§ Requirement
Please restate, word for word, the lines below that begin at the one with "ordered by: Rebecca Shaw -> Mason Barnes" and end at the one with "Fendi Handbag-5338dbm_1294: 3 -> none". Leave out all other lines.

§ Records shown
━━━

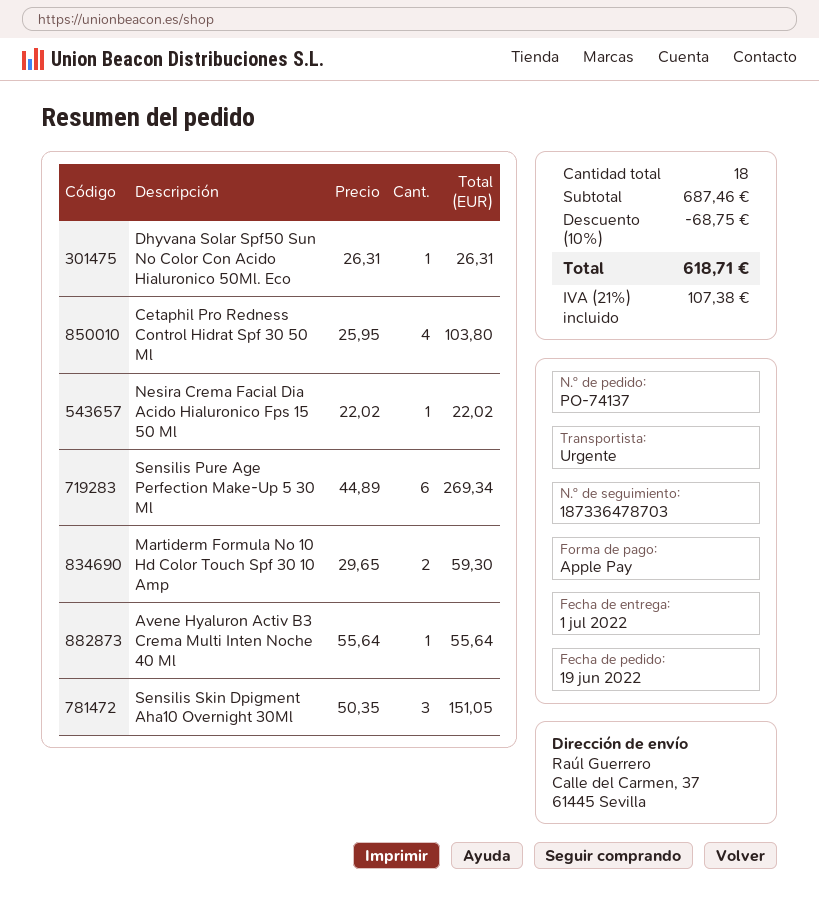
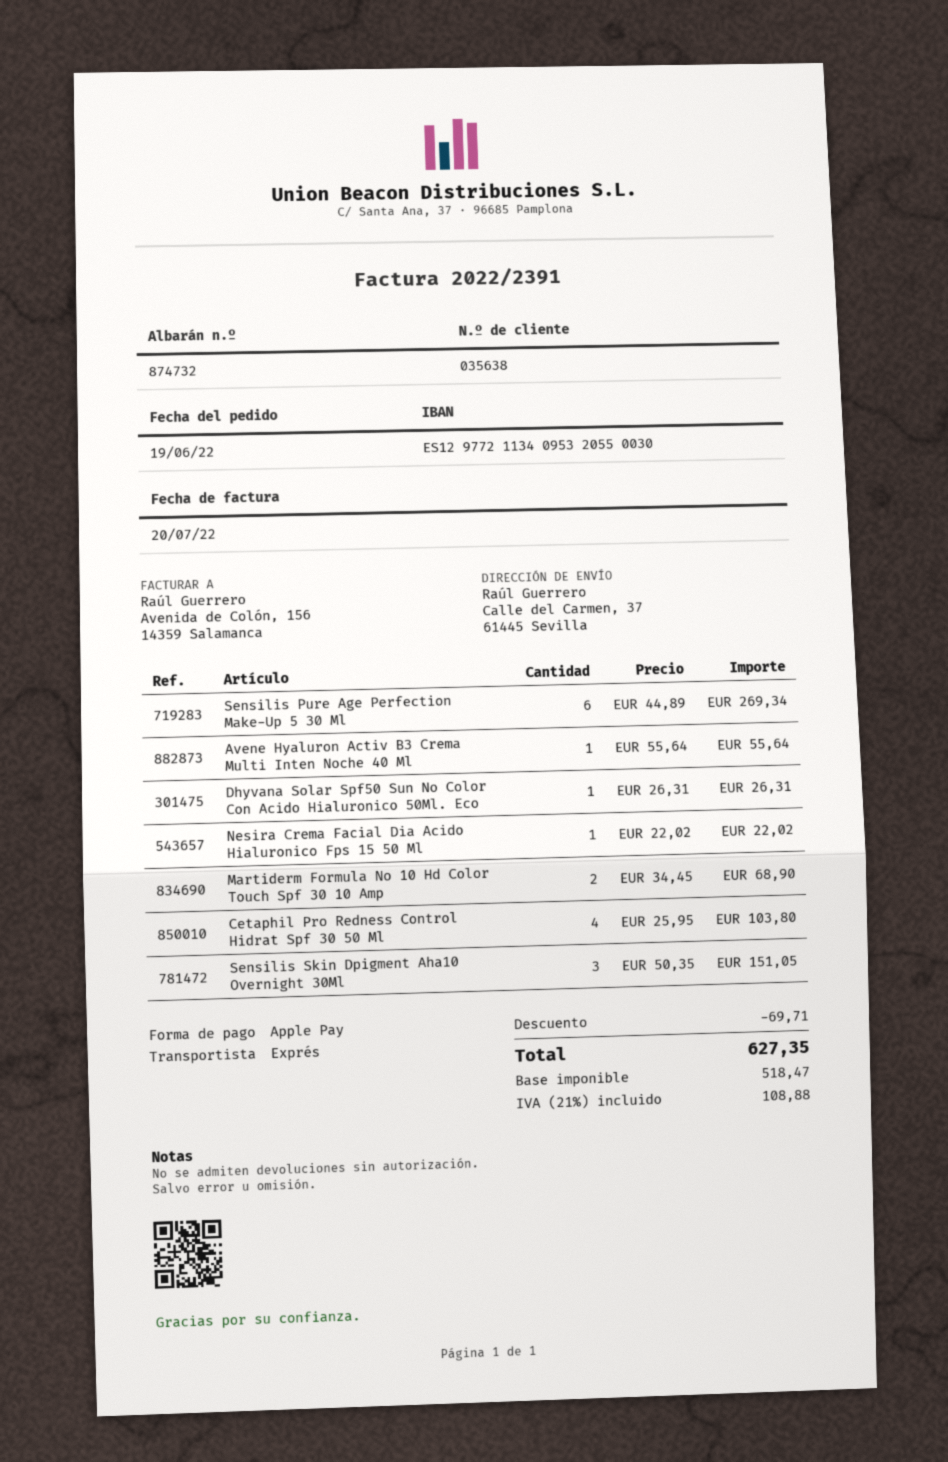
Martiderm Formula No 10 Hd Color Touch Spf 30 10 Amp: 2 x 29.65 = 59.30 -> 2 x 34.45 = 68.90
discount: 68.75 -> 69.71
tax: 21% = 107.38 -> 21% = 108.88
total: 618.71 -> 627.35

━━━

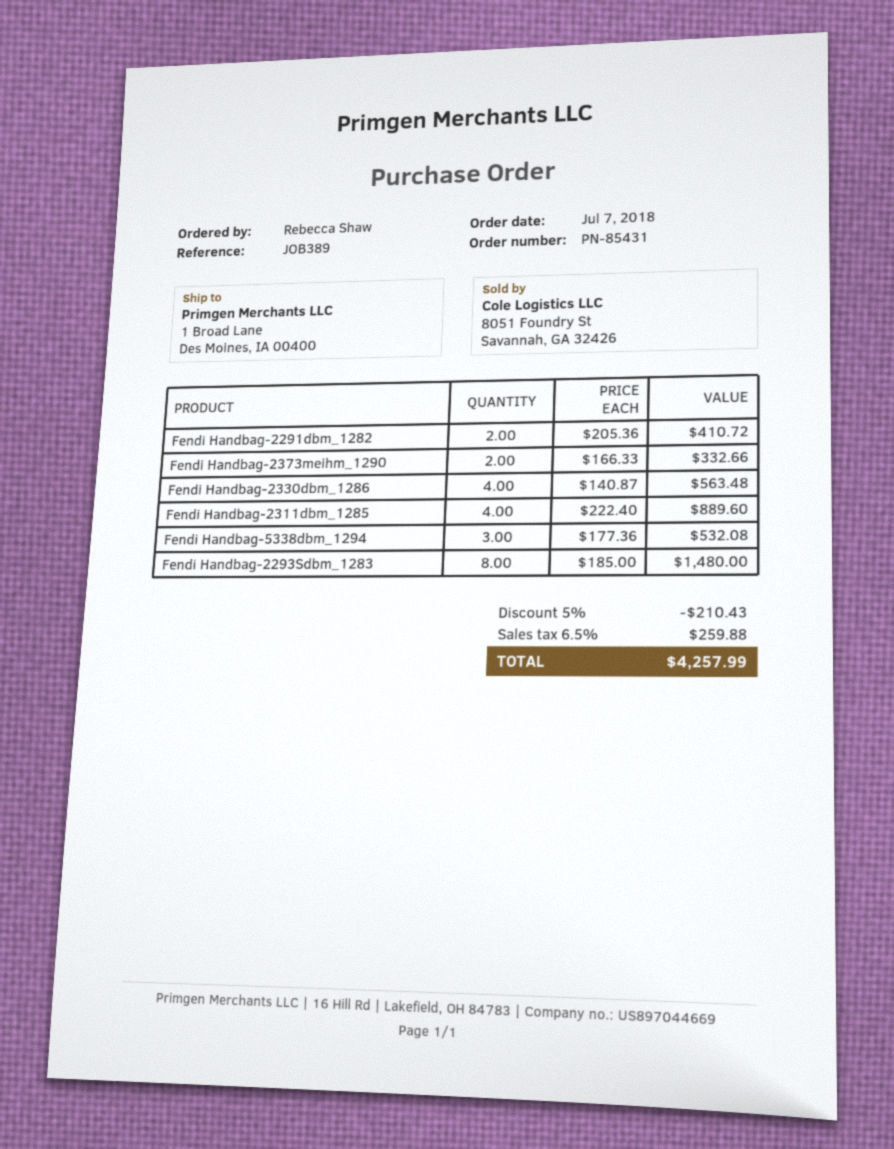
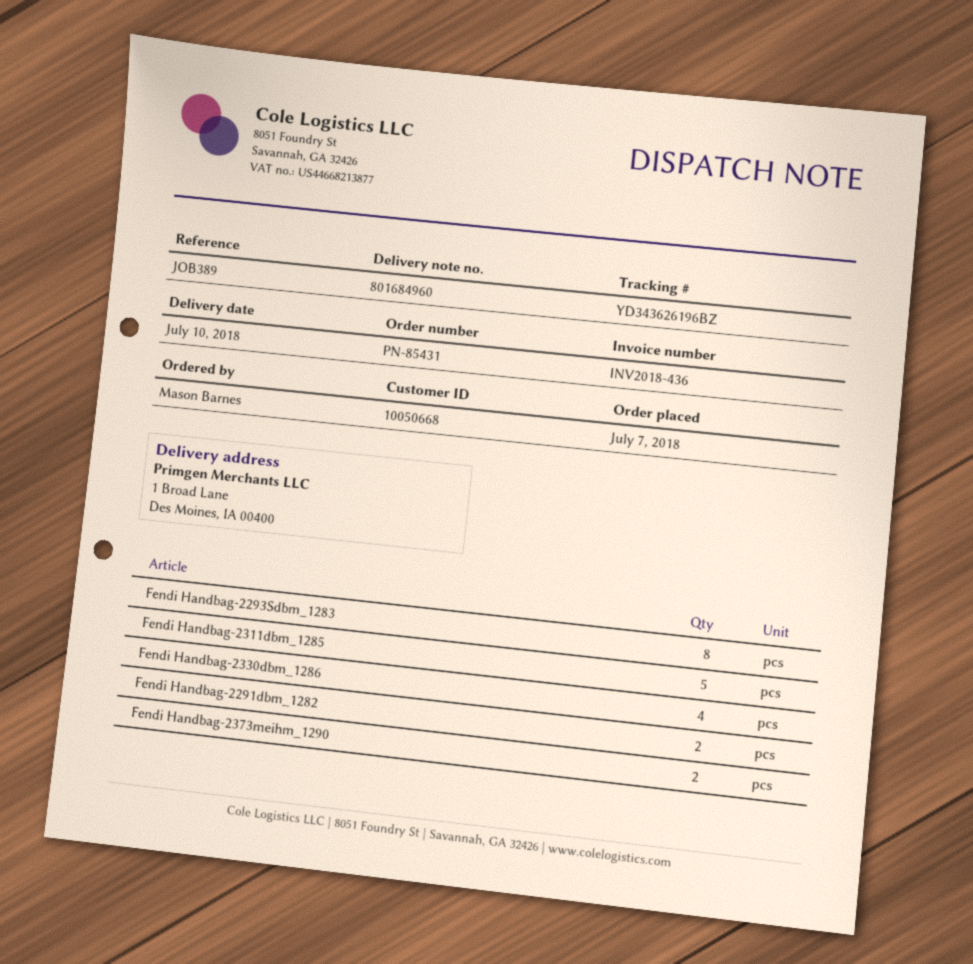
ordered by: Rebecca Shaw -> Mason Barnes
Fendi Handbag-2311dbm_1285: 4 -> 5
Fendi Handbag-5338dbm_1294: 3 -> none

━━━

§ Solution for this task
ordered by: Rebecca Shaw -> Mason Barnes
Fendi Handbag-2311dbm_1285: 4 -> 5
Fendi Handbag-5338dbm_1294: 3 -> none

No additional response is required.